Le théâtre des Folies Bergère

Le théâtre des Folies Bergère

Quand on déambule dans Paris, la vie se métamorphose.

C´est une ville qui coupe le souffle et qui vous laisse stupéfait.

Ses rues et ses boulevards sont majestueux.

La métropole possède un caractère saisissant et charmant sans pareil.

Elle est pleine de vie et chaque coin et recoin renferme sa propre histoire.

Laissant de côté tant de sujets qui contribuent à la richesse culturelle et historique de Paris, je vais aborder un thème tout particulier et très spécial; le théâtre des Folies Bergère.

C´est un site qui vaut la peine d´être visité et d´être expérimenté.

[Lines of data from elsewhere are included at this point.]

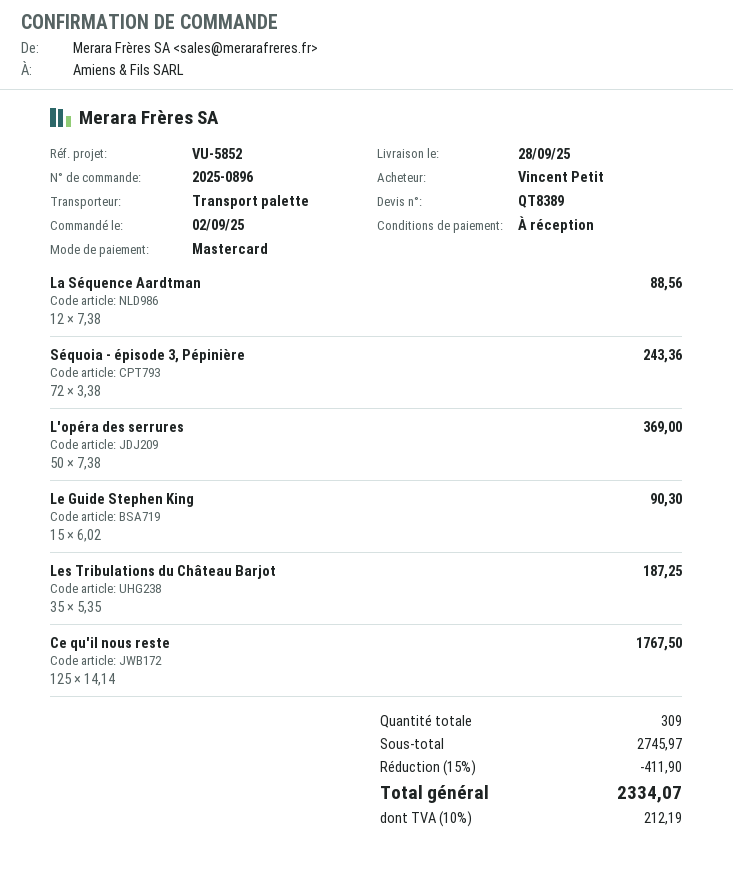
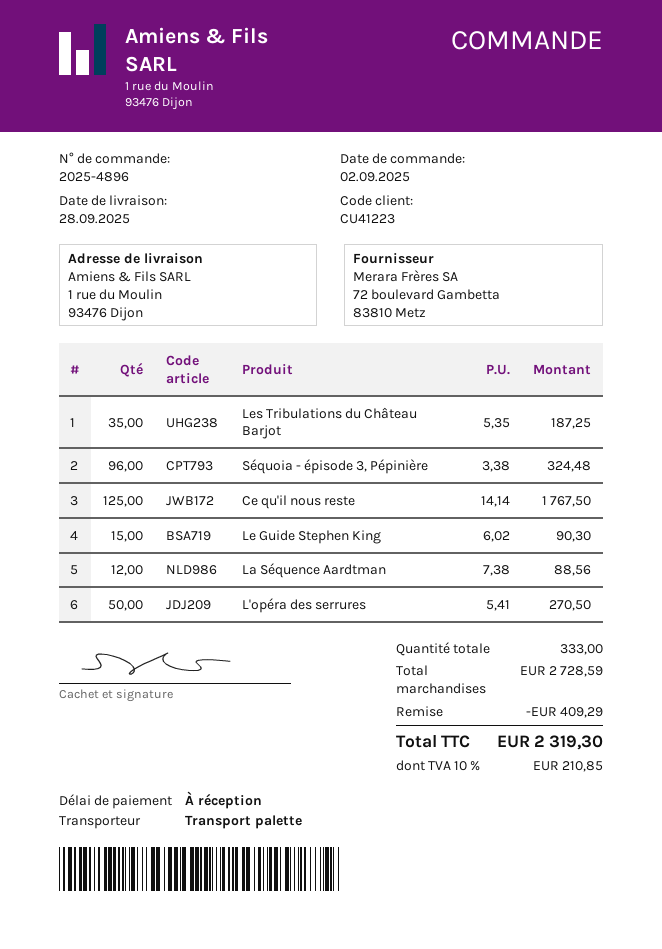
order number: 2025-0896 -> 2025-4896
Séquoia - épisode 3, Pépinière: 72 x 3.38 = 243.36 -> 96 x 3.38 = 324.48
L'opéra des serrures: 50 x 7.38 = 369.00 -> 50 x 5.41 = 270.50
total quantity: 309 -> 333
subtotal: 2745.97 -> 2728.59
discount: 411.90 -> 409.29
tax: 10% = 212.19 -> 10% = 210.85
total: 2334.07 -> 2319.30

Ces lieux de spectacles et de divertissements enrichissent la “Ville Lumière”.

Que ce soit les Folies Bergère ou le Moulin Rouge, les maisons de divertissement sont des points de référence pour s´amuser et passer un bon moment.

Personnellement, j´ai beaucoup apprécié les représentations du premier.

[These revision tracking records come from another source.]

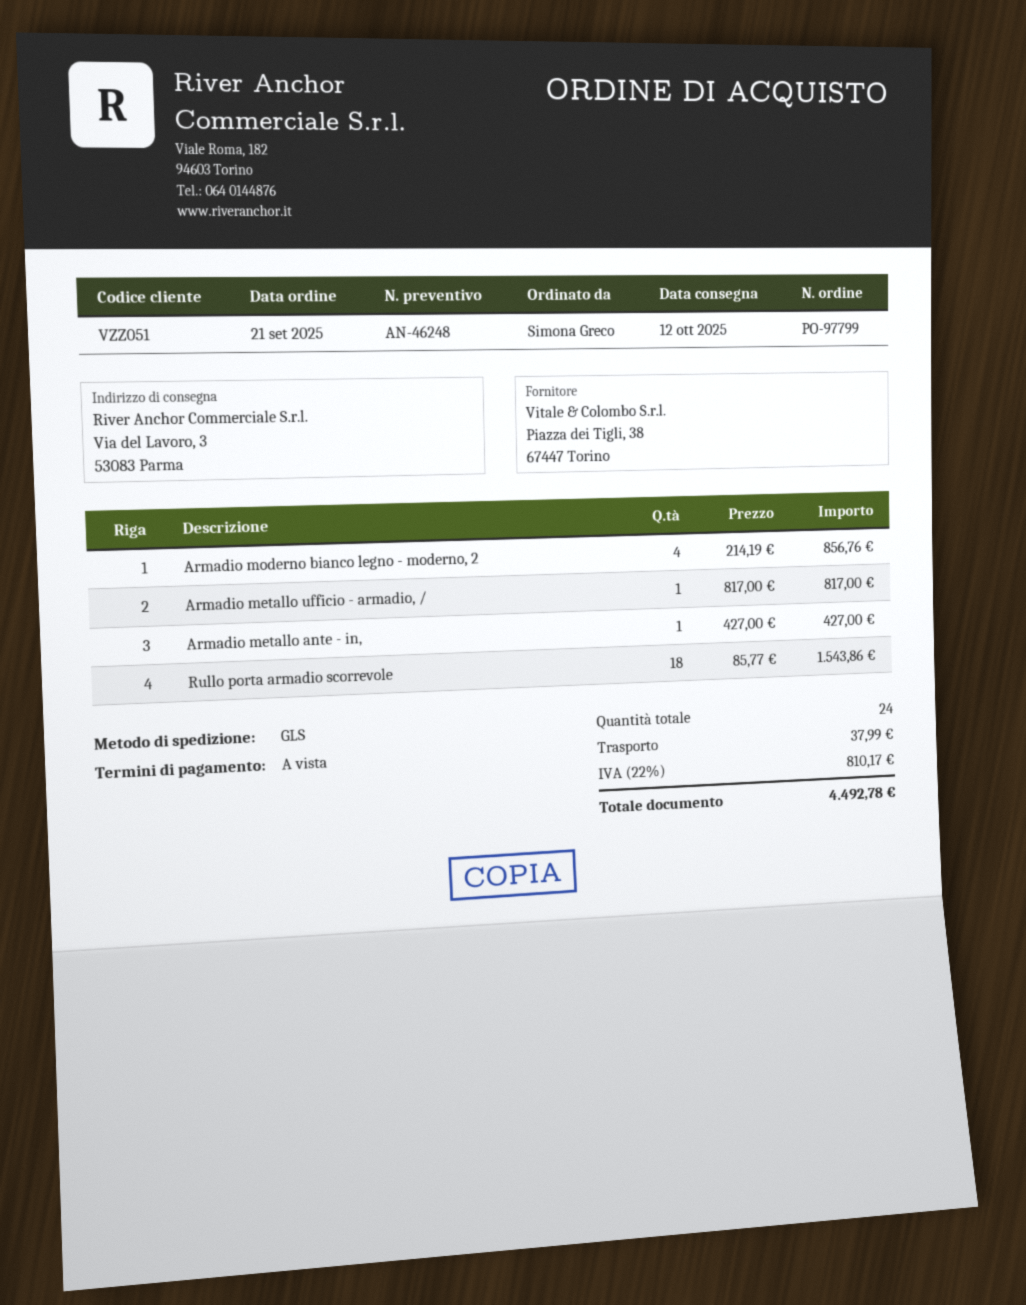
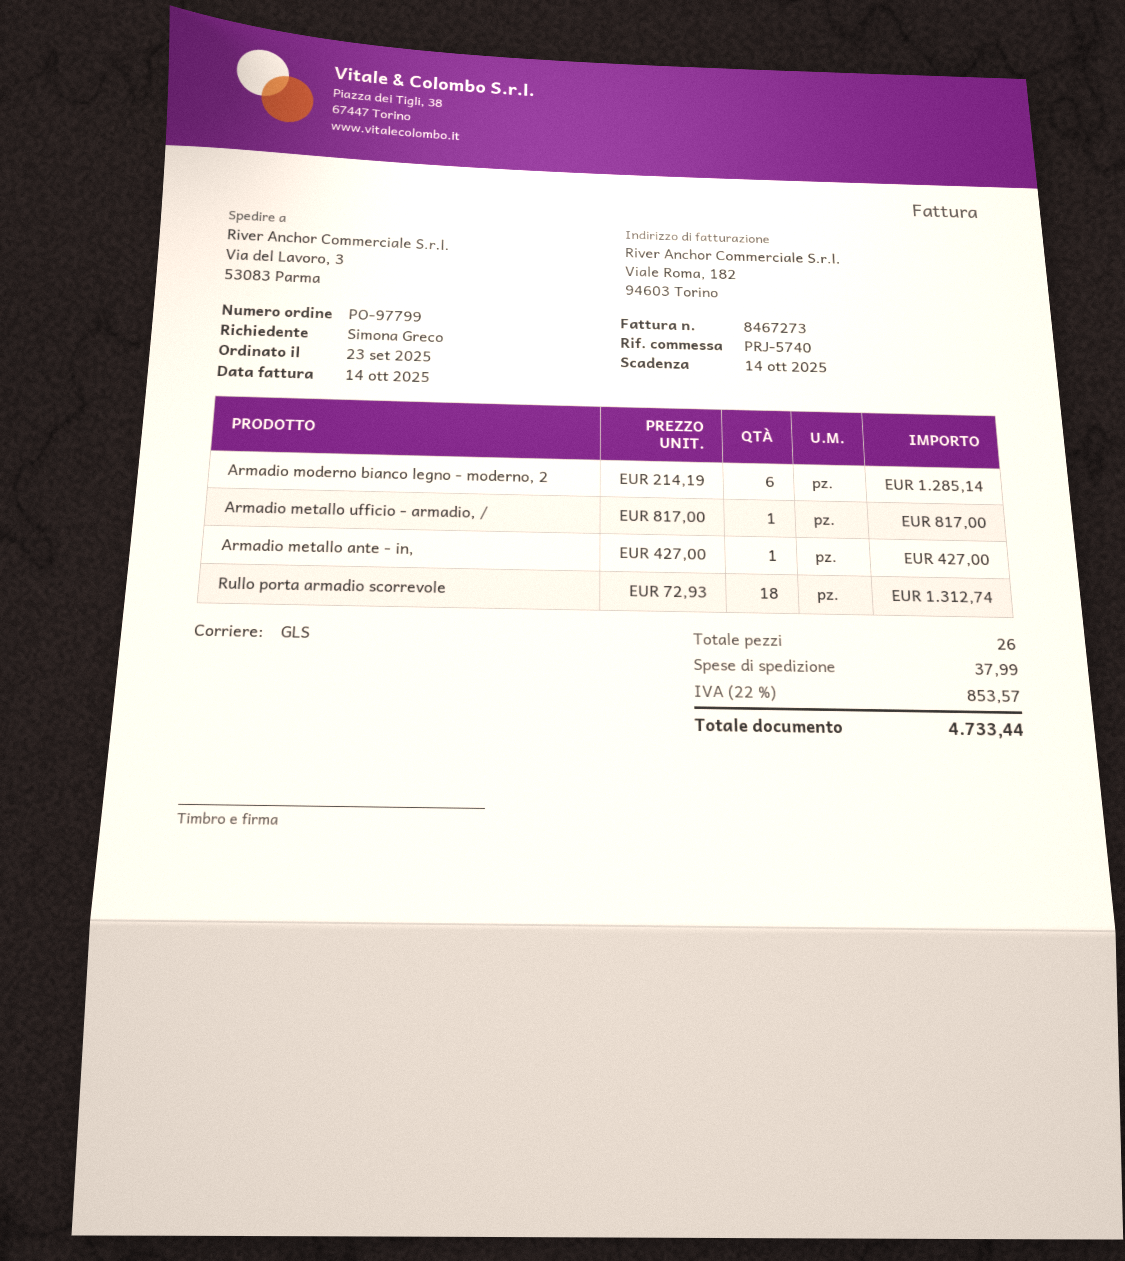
order date: 2025-09-21 -> 2025-09-23
Armadio moderno bianco legno - moderno, 2: 4 x 214.19 = 856.76 -> 6 x 214.19 = 1285.14
Rullo porta armadio scorrevole: 18 x 85.77 = 1543.86 -> 18 x 72.93 = 1312.74
total quantity: 24 -> 26
tax: 22% = 810.17 -> 22% = 853.57
total: 4492.78 -> 4733.44

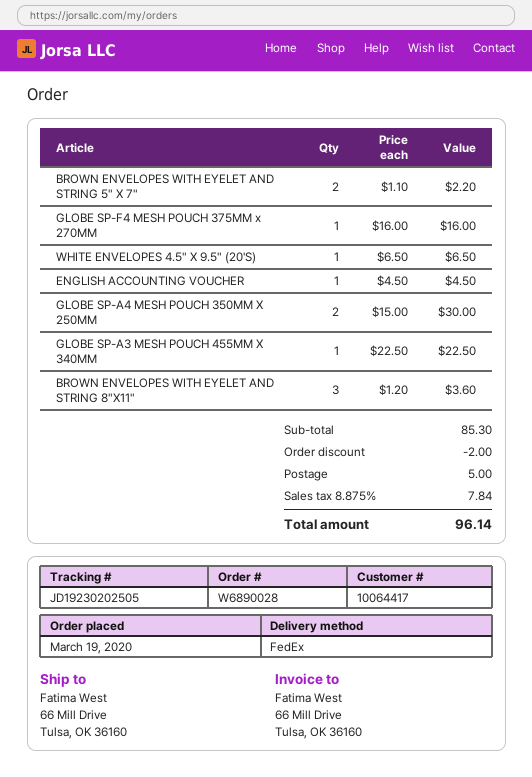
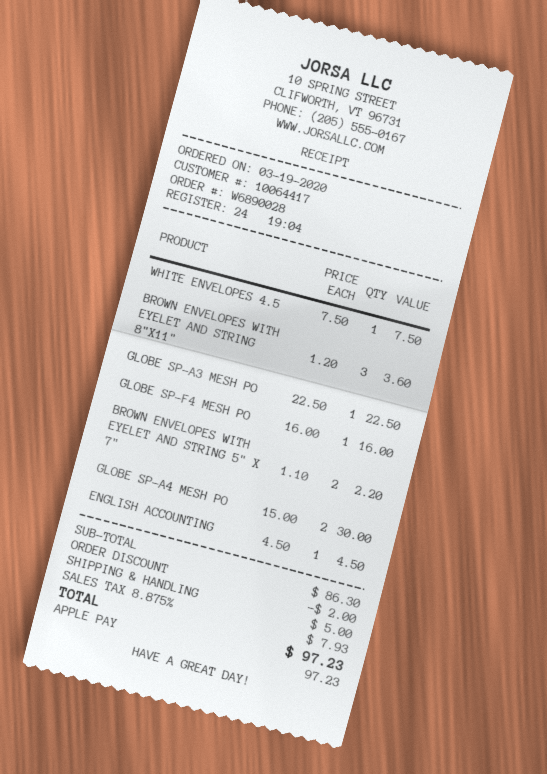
WHITE ENVELOPES 4.5" X 9.5" (20'S): 1 x 6.50 = 6.50 -> 1 x 7.50 = 7.50
subtotal: 85.30 -> 86.30
tax: 8.875% = 7.84 -> 8.875% = 7.93
total: 96.14 -> 97.23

On peut y admirer la mise en scène d´un opéra, d´une comédie musicale, d´une pièce de théâtre ou d´un tout autre spectacle.

Je ne donnerai que quelques exemples de personnalités qui montèrent sur cette scène, Charles Chaplin, Frank Sinatra, Édith Piaf, Stan Laurel et même Mata Hari… Mis à part ces “Monstres Sacrés”, je ne peux pas oublier l´actrice, chanteuse et danseuse Joséphine Baker, “la Vénus de Bronze”, vêtue de sa petite jupe de bananes.

Anecdote intéressante à son sujet, elle a été honorée de la Croix de Guerre du fait de sa participation et de son aide à la résistance et à l´armée française pendant la seconde guerre mondiale.

Expérimenter les Folies Bergère est féerique à tel point que des artistes lui ont dédié certaines de leurs œuvres.

L´un d´eux, Guy de Maupassant, en fait mention dans l´un de ses romans “Bel Ami”.

Édouard Manet lui consacra une magnifique peinture en 1881, appelé “Un bar aux Folies Bergère”, où l´on peut voir une jeune femme debout devant un miroir.

Je dois souligner que des experts ont remarqué que le reflet dans le miroir est tout à fait impossible. Celui-ci ne correspond pas avec la perspective et la vue que devrait avoir la scène, tant dans la position de la jeune fille comme de l´homme au chapeau et aux moustaches qui se trouve devant elle, à l´extrême droite du tableau.

Cette “erreur” pourrait s´expliquer de deux manières: L´homme ne devrait pas être présent dans le tableau ou bien, le reflet de la jeune femme dans le miroir ne devrait pas exister. Anomalie volontaire de la part de l´artiste ou une simple erreur d´appréciation ?

Je vous laisse, ci-dessous, une image de la toile en question pour illustrer le point.

Mais continuons avec les Folies Bergère.

L´établissement ouvrit ses portes le 2 mai 1869 avec le nom de Folies Trévise. Celui-ci dû être changé suite à la réclamation faite par le Duc de Trévise qui se plaignit que son nom de famille était associé à un cabaret.

Il fut donc changé à Folies Bergère qui n´a rien à voir avec un personnage “important” et qui est tout simplement le nom d´une des rues proche du théâtre.

Une bergère est une personne qui garde les moutons (“pastora” en espagnol) et ce nom ne gêne personne.

Sa première façade était typique des façades des rues de Paris, elle n´était pas laide.

Cependant, dans les années 1930, elle fut refaite dans le style Art Déco ce qui permit d´enjoliver le bâtiment.

Je vous laisse deux vidéos historiques de cet endroit formidable et je vous invite à visiter ce site mémorable et de divertissement.

Une pensée sur “Le théâtre des Folies Bergère”

  1. En plus de voyager avec les narrations de vos voyages, on en apprend toujours.
    J’ai bien aimé l’anecdote des « Monstres Sacrés” de la chanteuse Joséphine Baker Vénus de Bronze et sa petite jupe de bananes.
    Ca me rappelle mon enfance avec ses célèbres chansons, dont : « J’ai deux amours, La petite Tonkinoise etc… » que nous chantait mon père, j’étais encore petit.

    Avec vous Monsieur Pedro, on apprend aussi l’histoire, je ne savait pas que Joséphine Baker avait eu la croix de guerre pour sa participation et son aide à la résistance à l’Armée Française pendant la seconde guerre mondiale.
    Ce drame qui dura 6 ans, du 1er septembre 1939 au 2 septembre 1945 et qui coûta la vie à plus de 40 millions de personnes.

    Merci Monsieur Pedro de nous rappeler tous ces souvenirs certains beaux, certains dramatiques malheureusement.